Although the pipeline venture had hoped to announce successful results of its open season bidding for pipeline capacity, the immense cost, complexity and risk of the undertaking are making it harder for Denali – and the other pipeline venture, the Alaska Pipeline Project sponsored by TransCanada and ExxonMobil – to meet their self-imposed timelines to conclude
“Continuing negotiations are part of the process and do not equate to a failed open season. Rather, I hope they are a temporary delay, though certainly a frustrating delay to Alaskans who have been waiting years for a North Slope gas pipeline, and to the project developers that have spent more than $500 million in the past decade in an effort to pull together a commercially viable pipeline project.
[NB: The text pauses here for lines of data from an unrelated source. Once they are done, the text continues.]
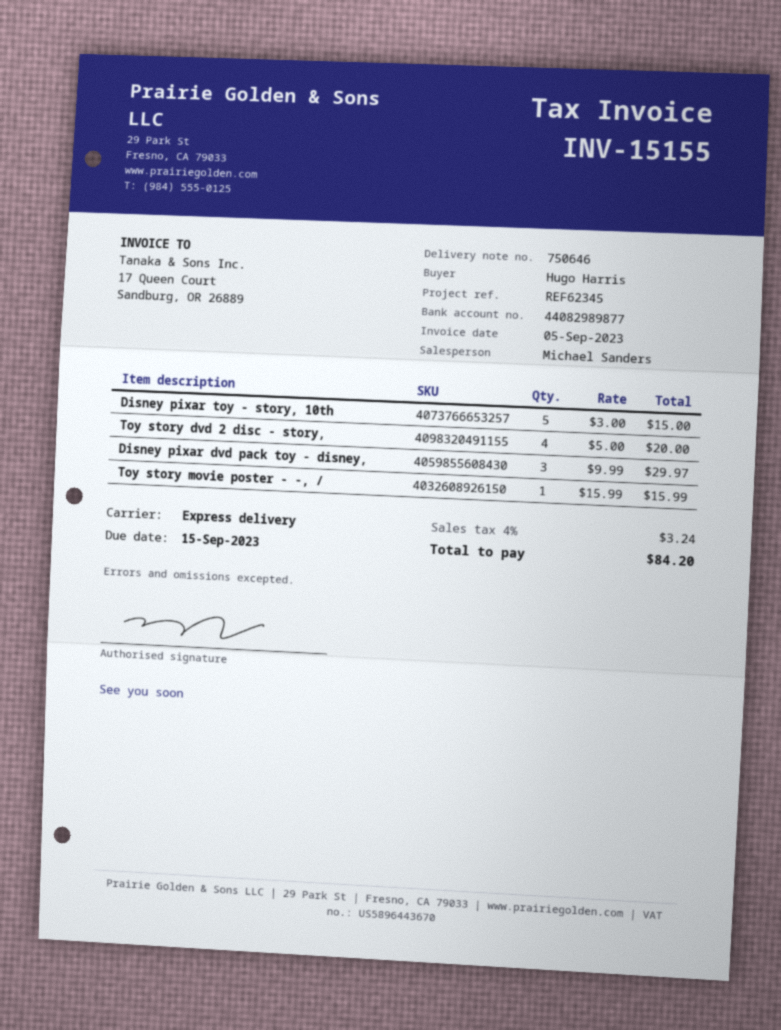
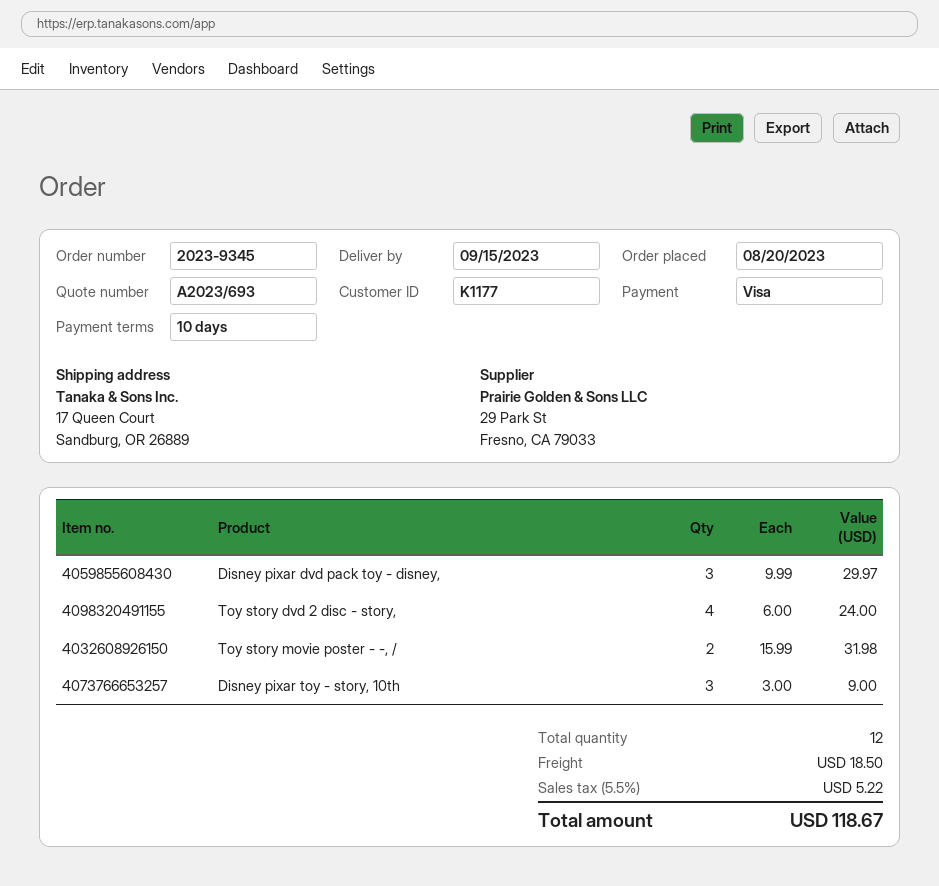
Disney pixar toy - story, 10th: 5 x 3.00 = 15.00 -> 3 x 3.00 = 9.00
Toy story dvd 2 disc - story,: 4 x 5.00 = 20.00 -> 4 x 6.00 = 24.00
Toy story movie poster - -, /: 1 x 15.99 = 15.99 -> 2 x 15.99 = 31.98
shipping: none -> 18.50
tax: 4% = 3.24 -> 5.5% = 5.22
total: 84.20 -> 118.67

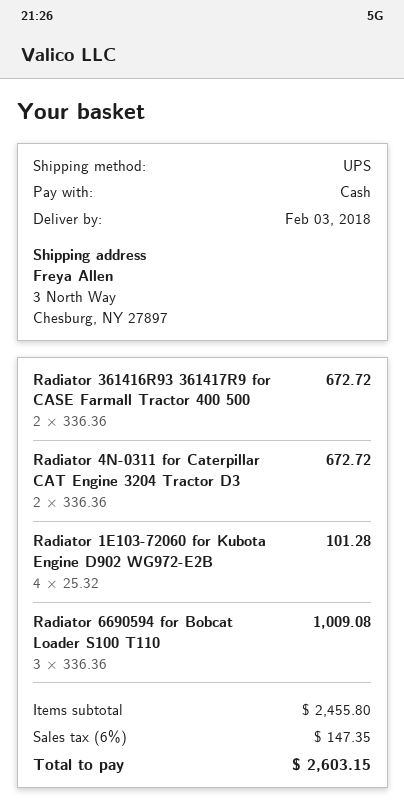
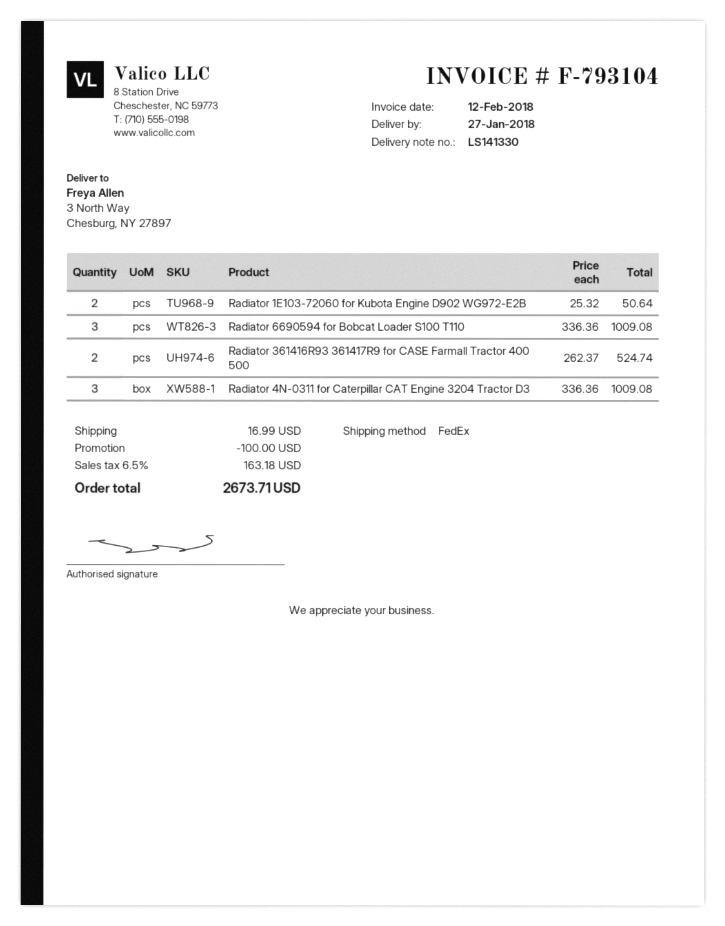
delivery date: 2018-02-03 -> 2018-01-27
shipping method: UPS -> FedEx
Radiator 361416R93 361417R9 for CASE Farmall Tractor 400 500: 2 x 336.36 = 672.72 -> 2 x 262.37 = 524.74
Radiator 4N-0311 for Caterpillar CAT Engine 3204 Tractor D3: 2 x 336.36 = 672.72 -> 3 x 336.36 = 1009.08
Radiator 1E103-72060 for Kubota Engine D902 WG972-E2B: 4 x 25.32 = 101.28 -> 2 x 25.32 = 50.64
discount: none -> 100.00
shipping: none -> 16.99
tax: 6% = 147.35 -> 6.5% = 163.18
total: 2603.15 -> 2673.71

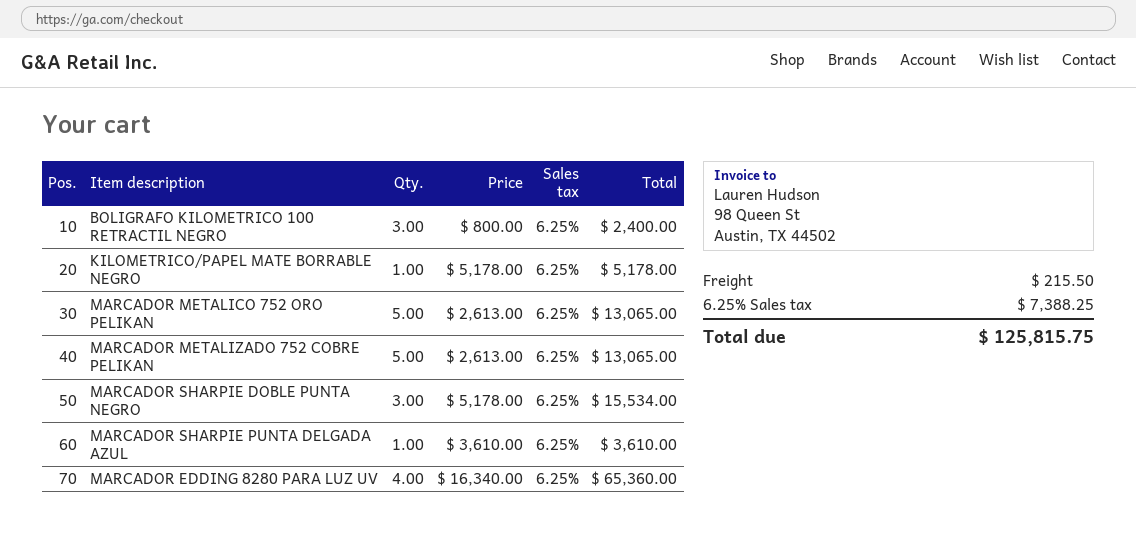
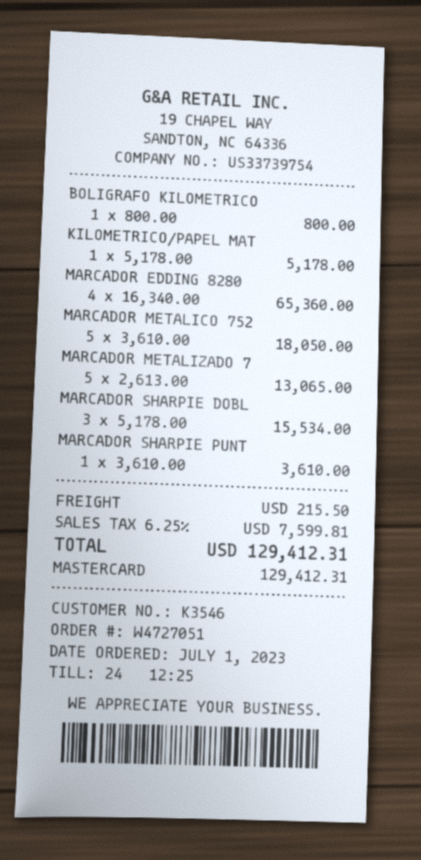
BOLIGRAFO KILOMETRICO 100 RETRACTIL NEGRO: 3 x 800.00 = 2400.00 -> 1 x 800.00 = 800.00
MARCADOR METALICO 752 ORO PELIKAN: 5 x 2613.00 = 13065.00 -> 5 x 3610.00 = 18050.00
tax: 6.25% = 7388.25 -> 6.25% = 7599.81
total: 125815.75 -> 129412.31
“The fact that negotiations continue between the two project development teams and potential
shippers means there is still the opportunity to put together a deal that would bring jobs, natural
gas and public revenues to Alaska for decades. The fact that negotiations continue is another
opportunity for the state to engage the North Slope producers, which will underwrite financing
for the gas line, in discussions of possible fiscal terms for the largest private-sector energy
project in North American history.
“The state’s fiscal terms would make a difference to the economics of the project, just as the loan guarantees and expedited timeline for the environmental impact statement in federal law will make a difference,” Persily said.